REQUIRED WORK:
Exactly the lines from the one with "subtotal: 2939.35 -> 3368.40" to the end of the listing must be repeated, both ends included, with nothing added.

INPUT DATA:

○ ○ ○ ○ ○

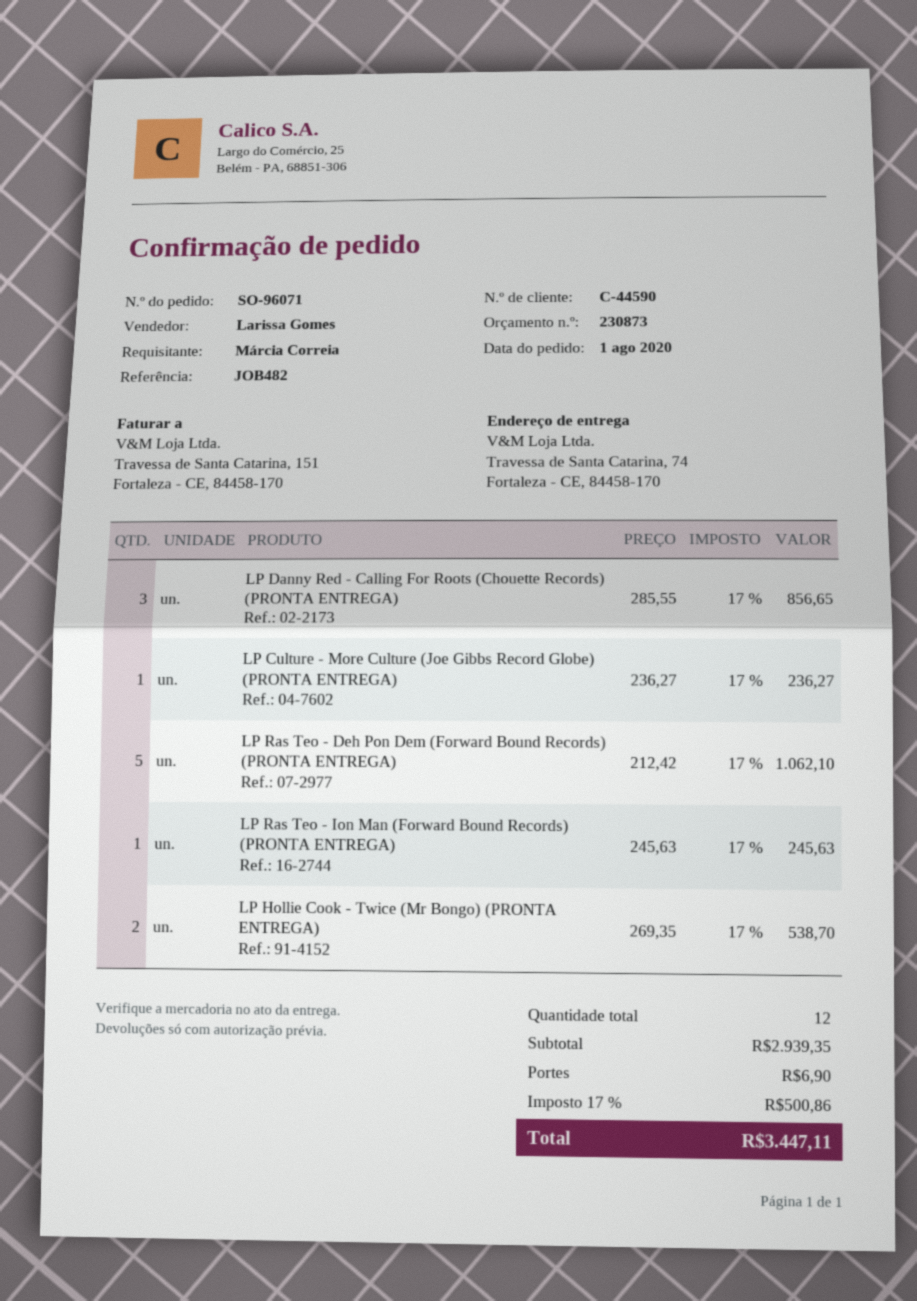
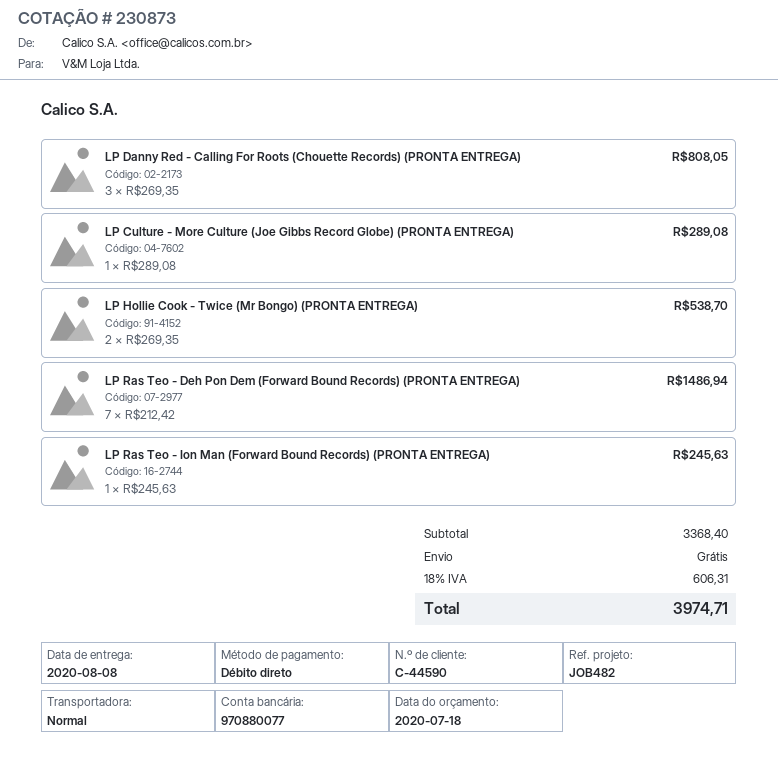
LP Danny Red - Calling For Roots (Chouette Records) (PRONTA ENTREGA): 3 x 285.55 = 856.65 -> 3 x 269.35 = 808.05
LP Culture - More Culture (Joe Gibbs Record Globe) (PRONTA ENTREGA): 1 x 236.27 = 236.27 -> 1 x 289.08 = 289.08
LP Ras Teo - Deh Pon Dem (Forward Bound Records) (PRONTA ENTREGA): 5 x 212.42 = 1062.10 -> 7 x 212.42 = 1486.94
subtotal: 2939.35 -> 3368.40
shipping: 6.90 -> 0.00
tax: 17% = 500.86 -> 18% = 606.31
total: 3447.11 -> 3974.71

○ ○ ○ ○ ○

TASK SOLUTION:
subtotal: 2939.35 -> 3368.40
shipping: 6.90 -> 0.00
tax: 17% = 500.86 -> 18% = 606.31
total: 3447.11 -> 3974.71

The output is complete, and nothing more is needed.